» **ACTIVITY**
Among the entries below, only the lines starting at the one with "but not customer." and ending at the one with "the older algorithm.", both included, are to be printed exactly.

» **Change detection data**
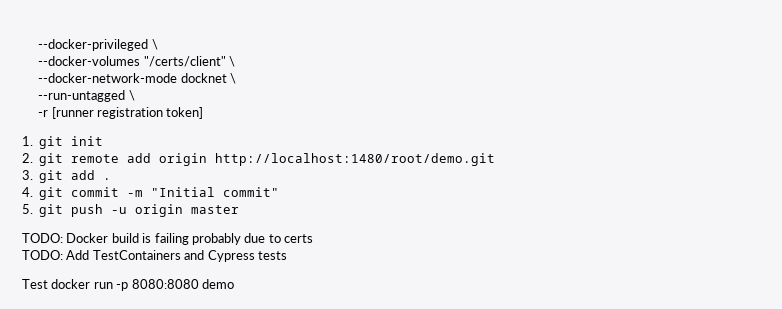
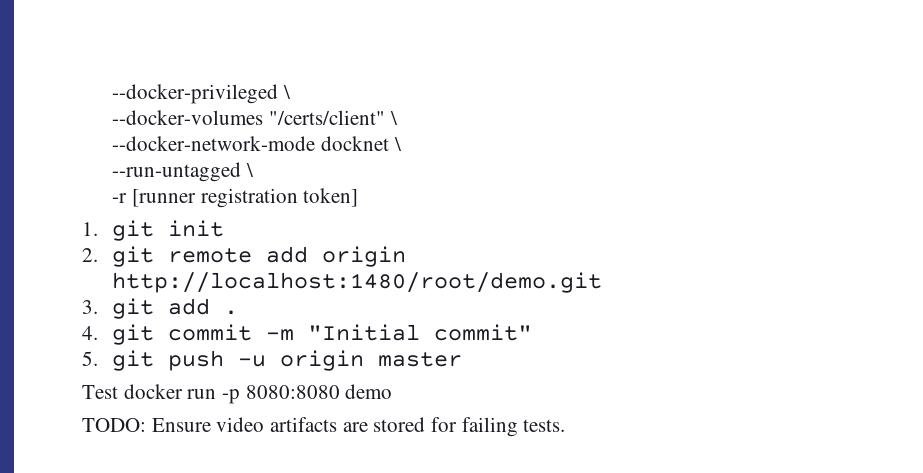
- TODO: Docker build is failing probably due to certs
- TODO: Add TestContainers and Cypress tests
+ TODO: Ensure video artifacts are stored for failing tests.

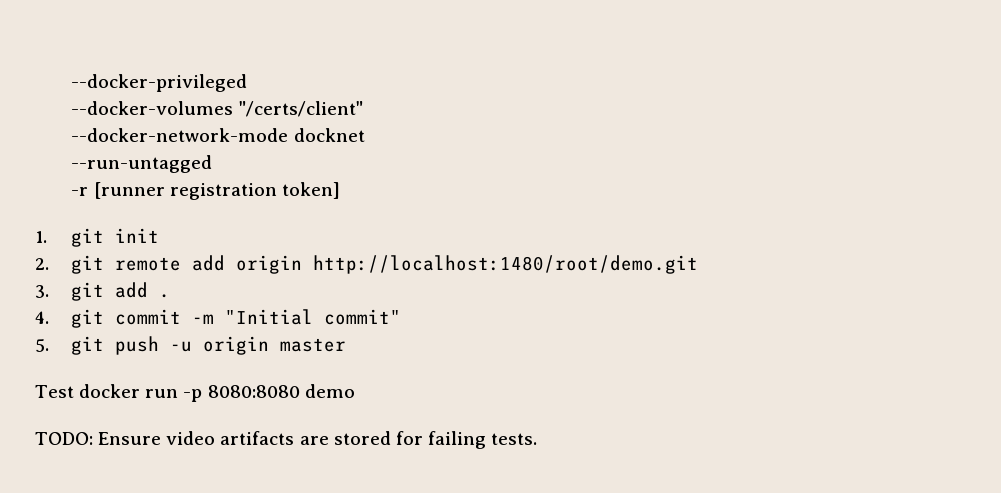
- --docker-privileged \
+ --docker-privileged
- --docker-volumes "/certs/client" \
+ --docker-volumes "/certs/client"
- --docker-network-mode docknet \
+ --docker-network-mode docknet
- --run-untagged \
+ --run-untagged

* * *

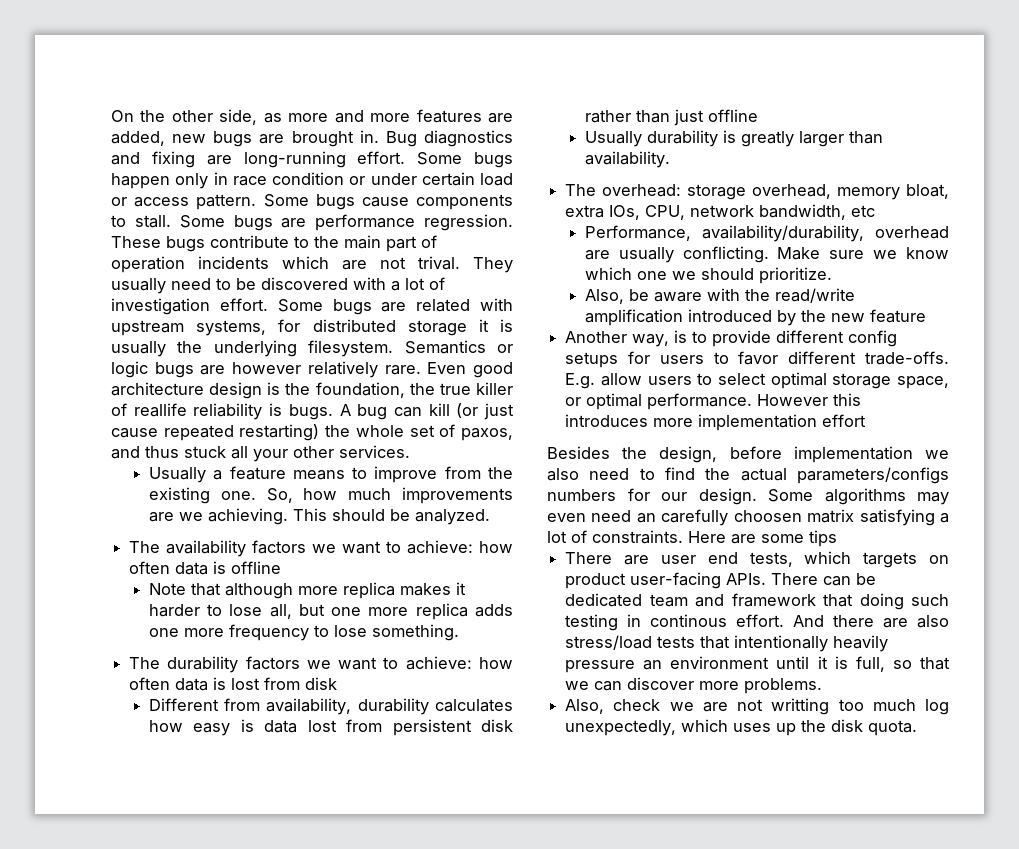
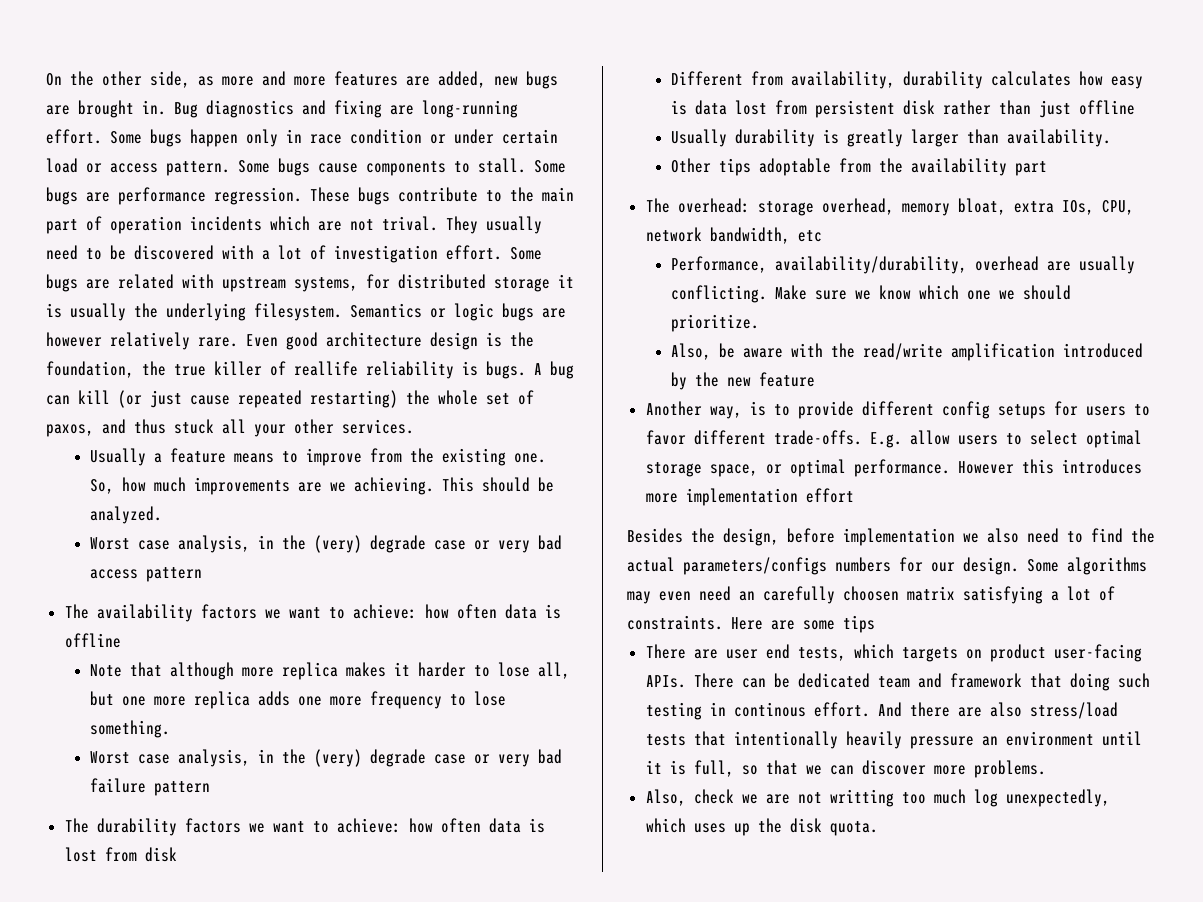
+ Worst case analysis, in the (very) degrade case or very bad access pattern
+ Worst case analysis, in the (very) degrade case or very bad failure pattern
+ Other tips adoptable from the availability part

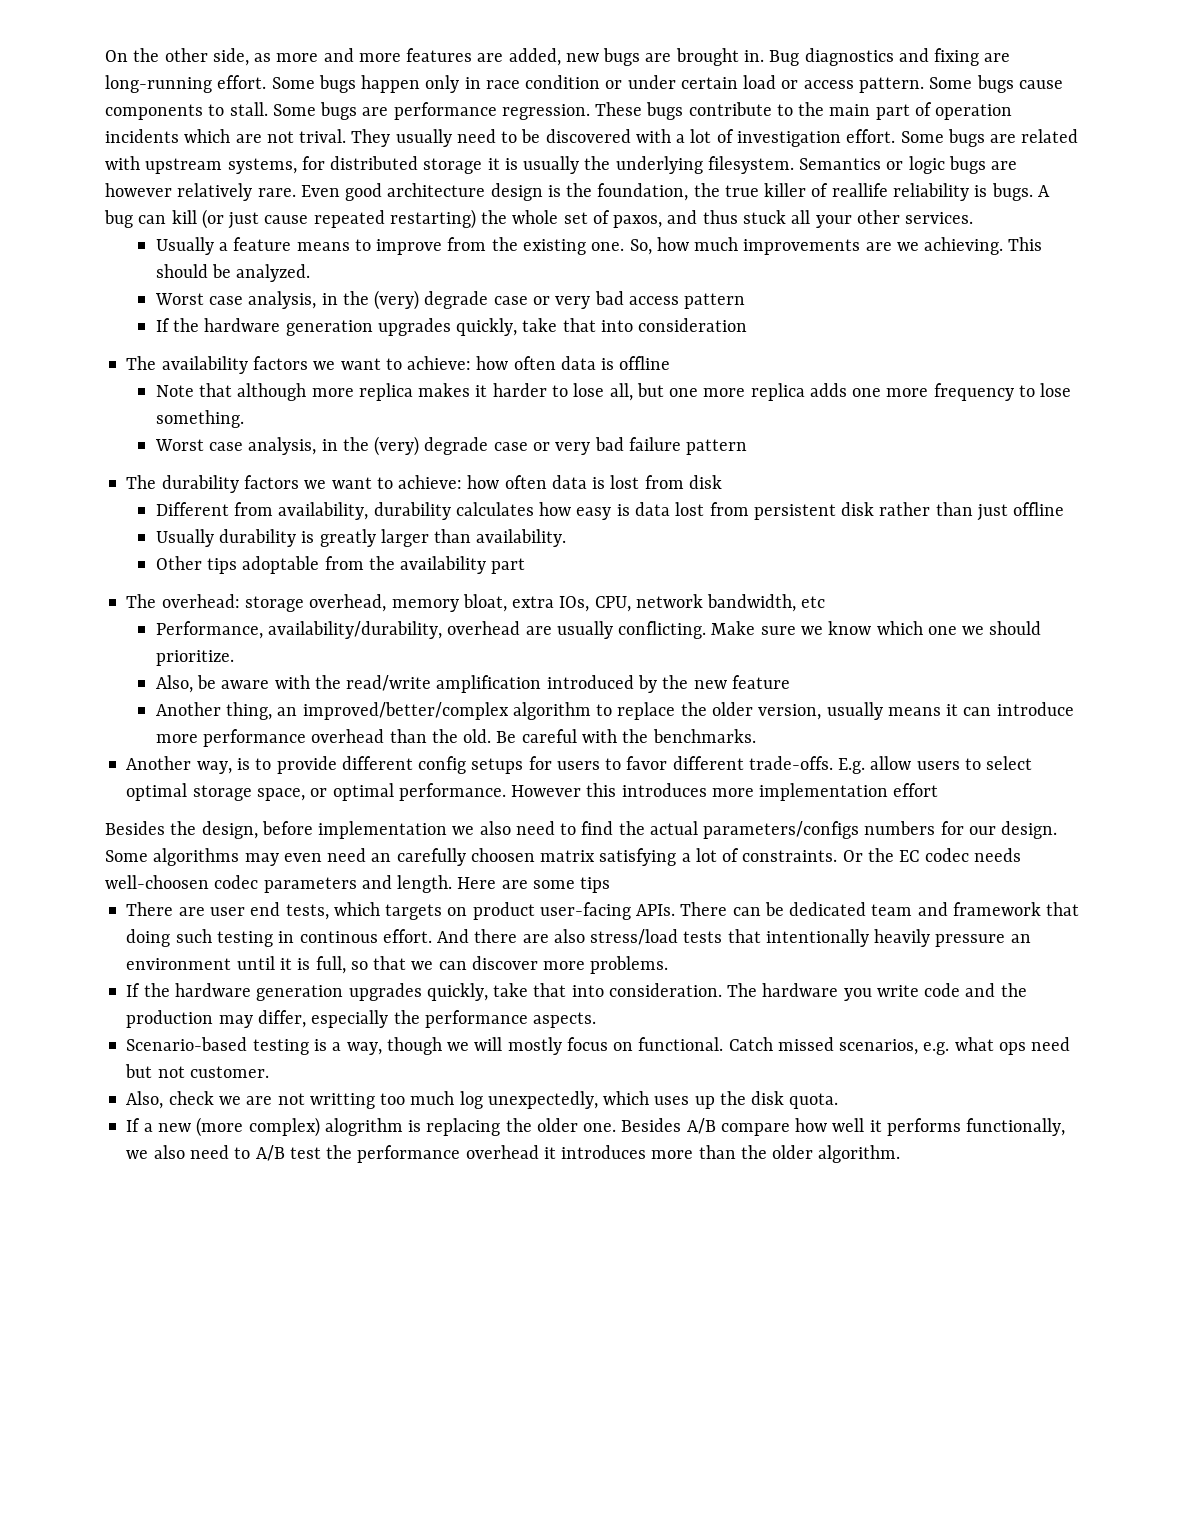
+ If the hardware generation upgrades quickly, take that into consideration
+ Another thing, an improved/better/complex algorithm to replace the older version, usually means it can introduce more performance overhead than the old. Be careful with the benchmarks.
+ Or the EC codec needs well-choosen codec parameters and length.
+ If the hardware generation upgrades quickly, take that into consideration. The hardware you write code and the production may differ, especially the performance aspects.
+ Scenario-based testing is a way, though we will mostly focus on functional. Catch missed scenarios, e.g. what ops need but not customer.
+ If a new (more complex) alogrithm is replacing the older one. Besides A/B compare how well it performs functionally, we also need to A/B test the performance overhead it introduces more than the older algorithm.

» **TASK OUTPUT**
+ Scenario-based testing is a way, though we will mostly focus on functional. Catch missed scenarios, e.g. what ops need but not customer.
+ If a new (more complex) alogrithm is replacing the older one. Besides A/B compare how well it performs functionally, we also need to A/B test the performance overhead it introduces more than the older algorithm.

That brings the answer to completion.